▶ _EXERCISE DETAILS_: Please repeat, from the entries that follow, the lines from the one containing "[81,282,142,294] parenthesis ->" through the one containing "(199, 571) none" exactly, adding nothing.

▶ _DATA EXTRACTS_:
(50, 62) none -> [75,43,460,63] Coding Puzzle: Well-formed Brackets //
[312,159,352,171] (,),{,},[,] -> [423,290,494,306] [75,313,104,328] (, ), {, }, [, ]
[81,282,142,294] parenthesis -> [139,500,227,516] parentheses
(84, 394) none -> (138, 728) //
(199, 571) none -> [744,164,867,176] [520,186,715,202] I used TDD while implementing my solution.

--

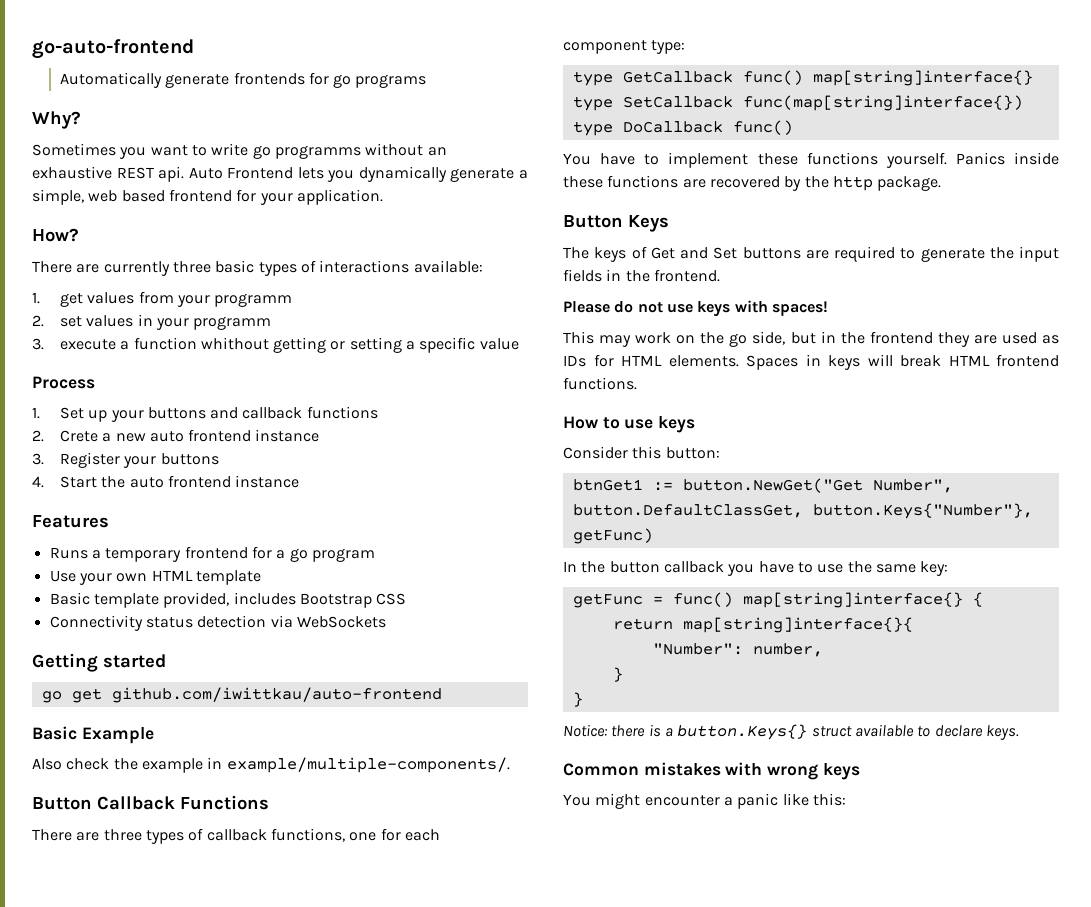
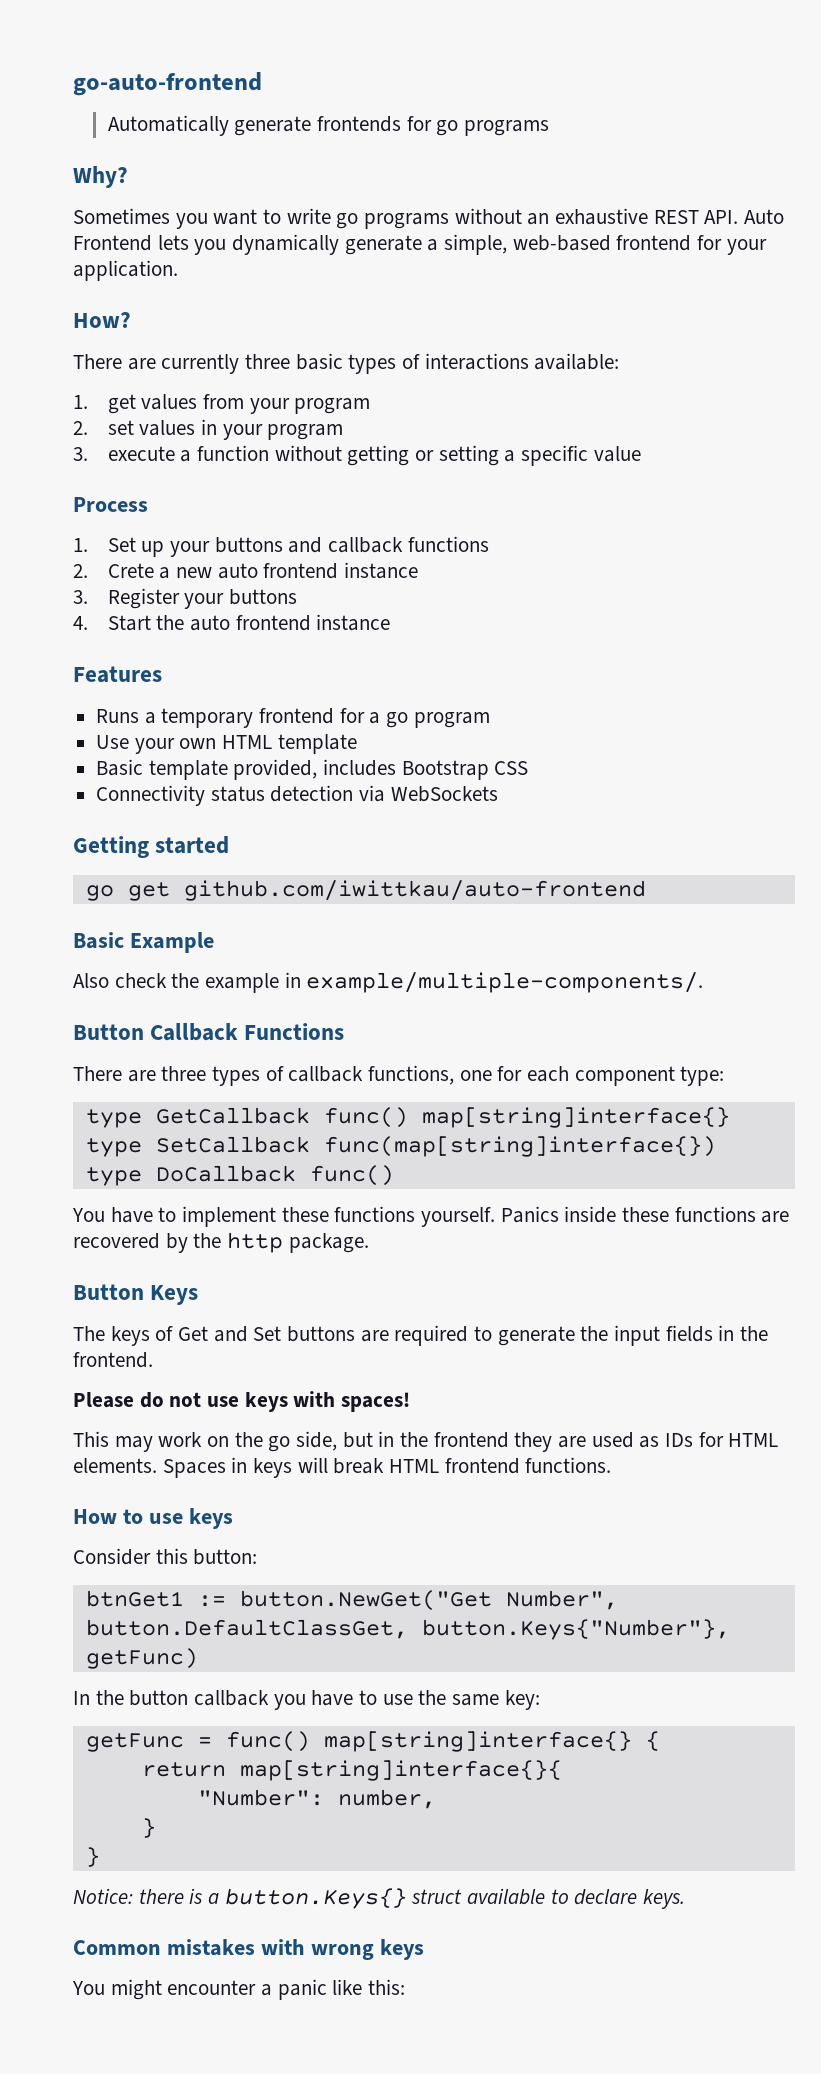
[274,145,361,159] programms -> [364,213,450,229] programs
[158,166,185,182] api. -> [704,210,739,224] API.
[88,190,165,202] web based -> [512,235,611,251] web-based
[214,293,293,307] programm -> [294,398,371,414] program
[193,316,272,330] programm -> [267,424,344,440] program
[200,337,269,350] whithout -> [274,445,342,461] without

* * *

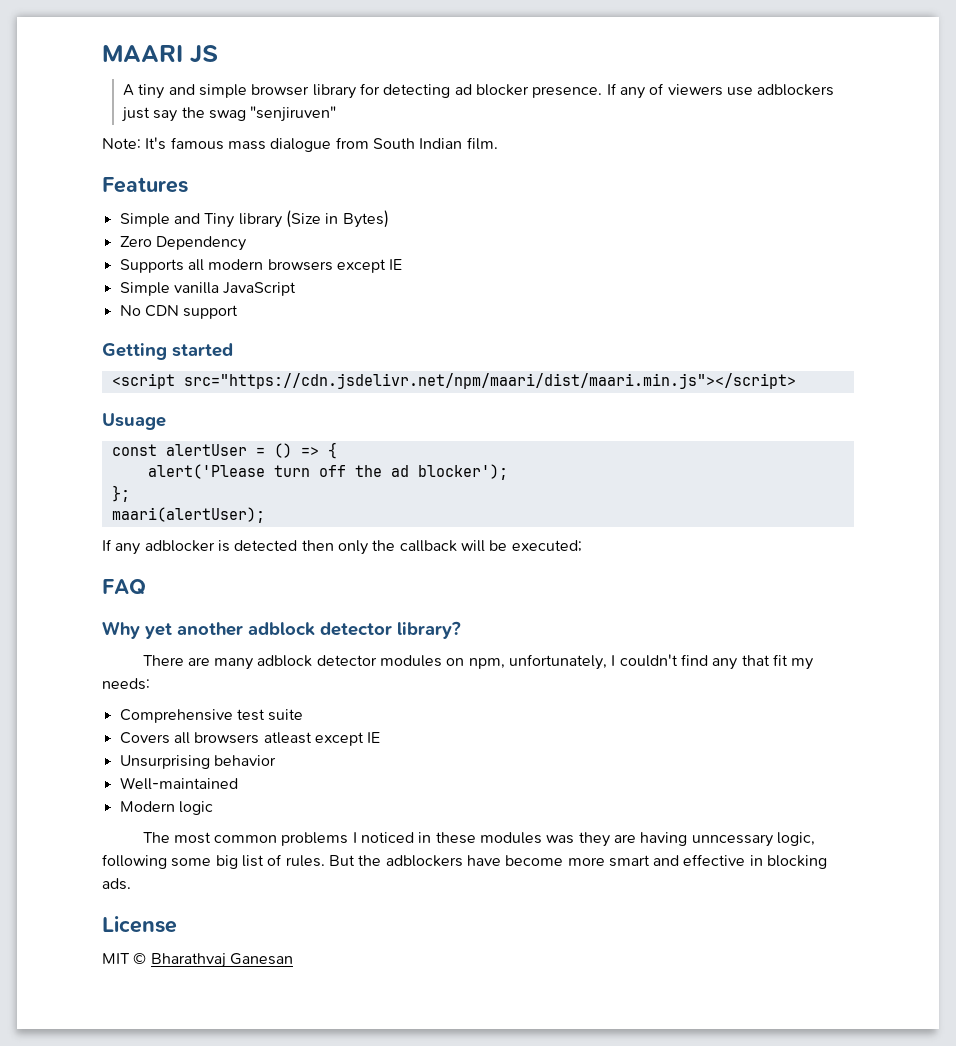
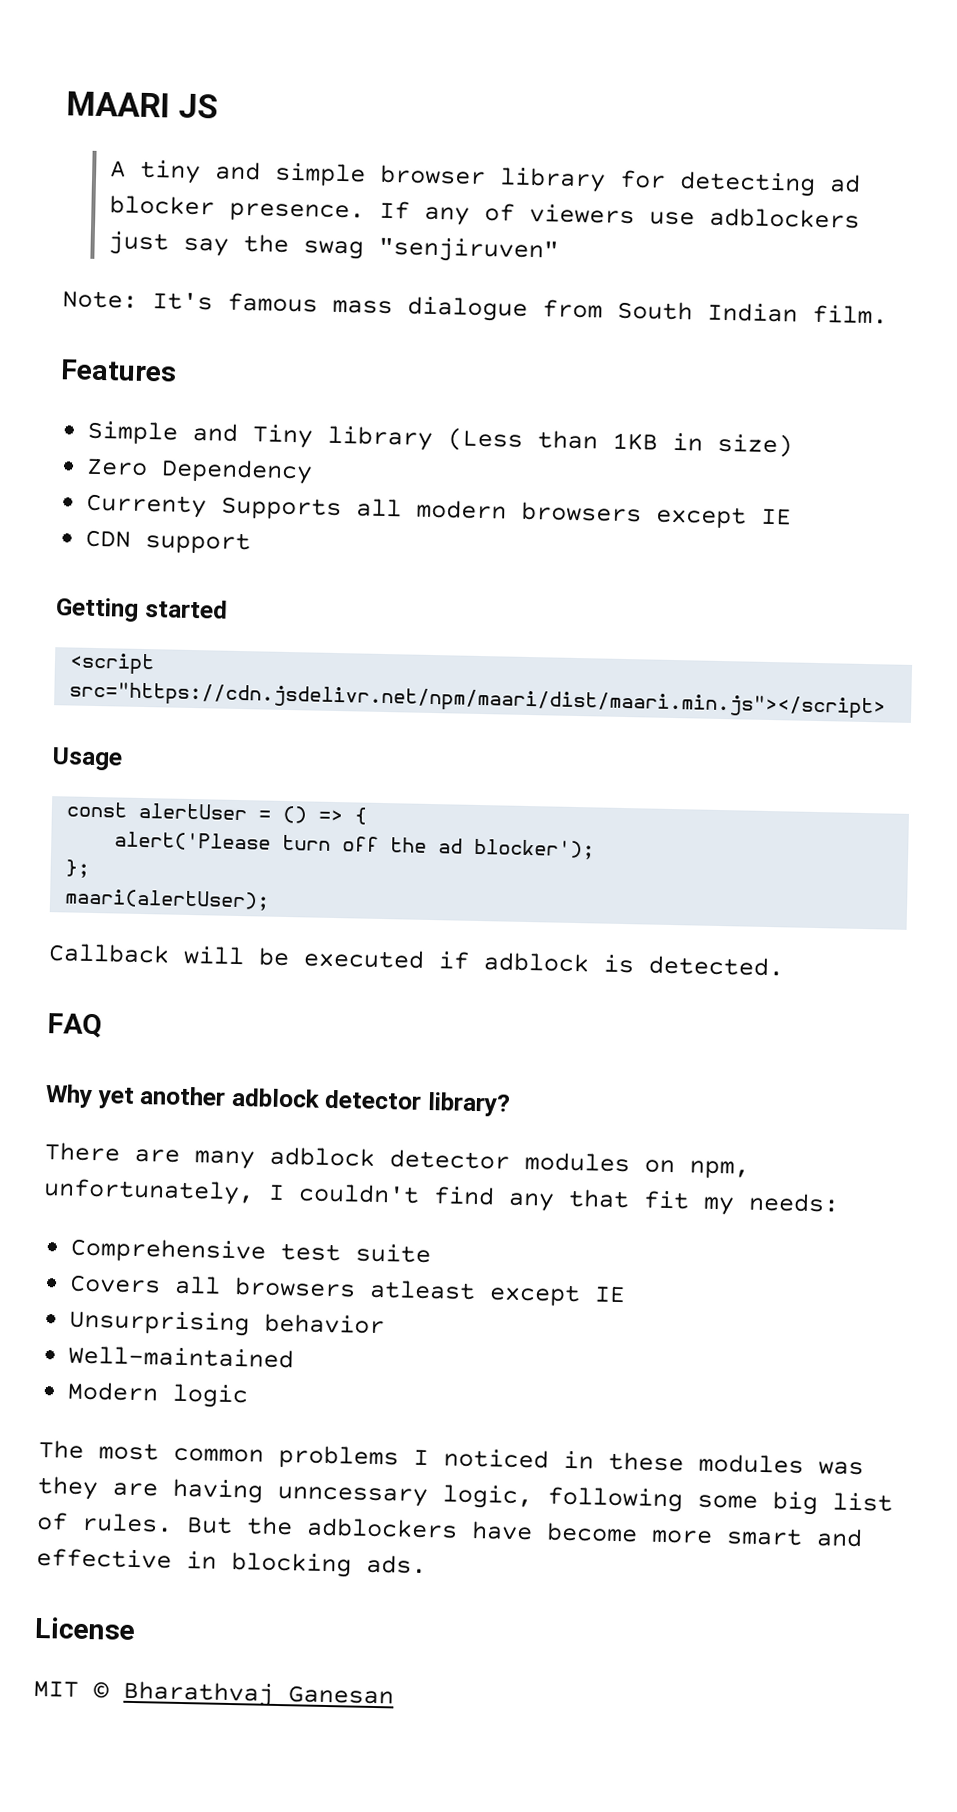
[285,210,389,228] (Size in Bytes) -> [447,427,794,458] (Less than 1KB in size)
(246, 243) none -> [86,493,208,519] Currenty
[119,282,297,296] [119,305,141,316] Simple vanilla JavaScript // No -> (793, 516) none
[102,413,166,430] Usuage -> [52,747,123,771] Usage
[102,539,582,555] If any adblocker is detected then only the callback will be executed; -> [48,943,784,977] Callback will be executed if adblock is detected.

▶ _EXERCISE ANSWER_:
[81,282,142,294] parenthesis -> [139,500,227,516] parentheses
(84, 394) none -> (138, 728) //
(199, 571) none -> [744,164,867,176] [520,186,715,202] I used TDD while implementing my solution.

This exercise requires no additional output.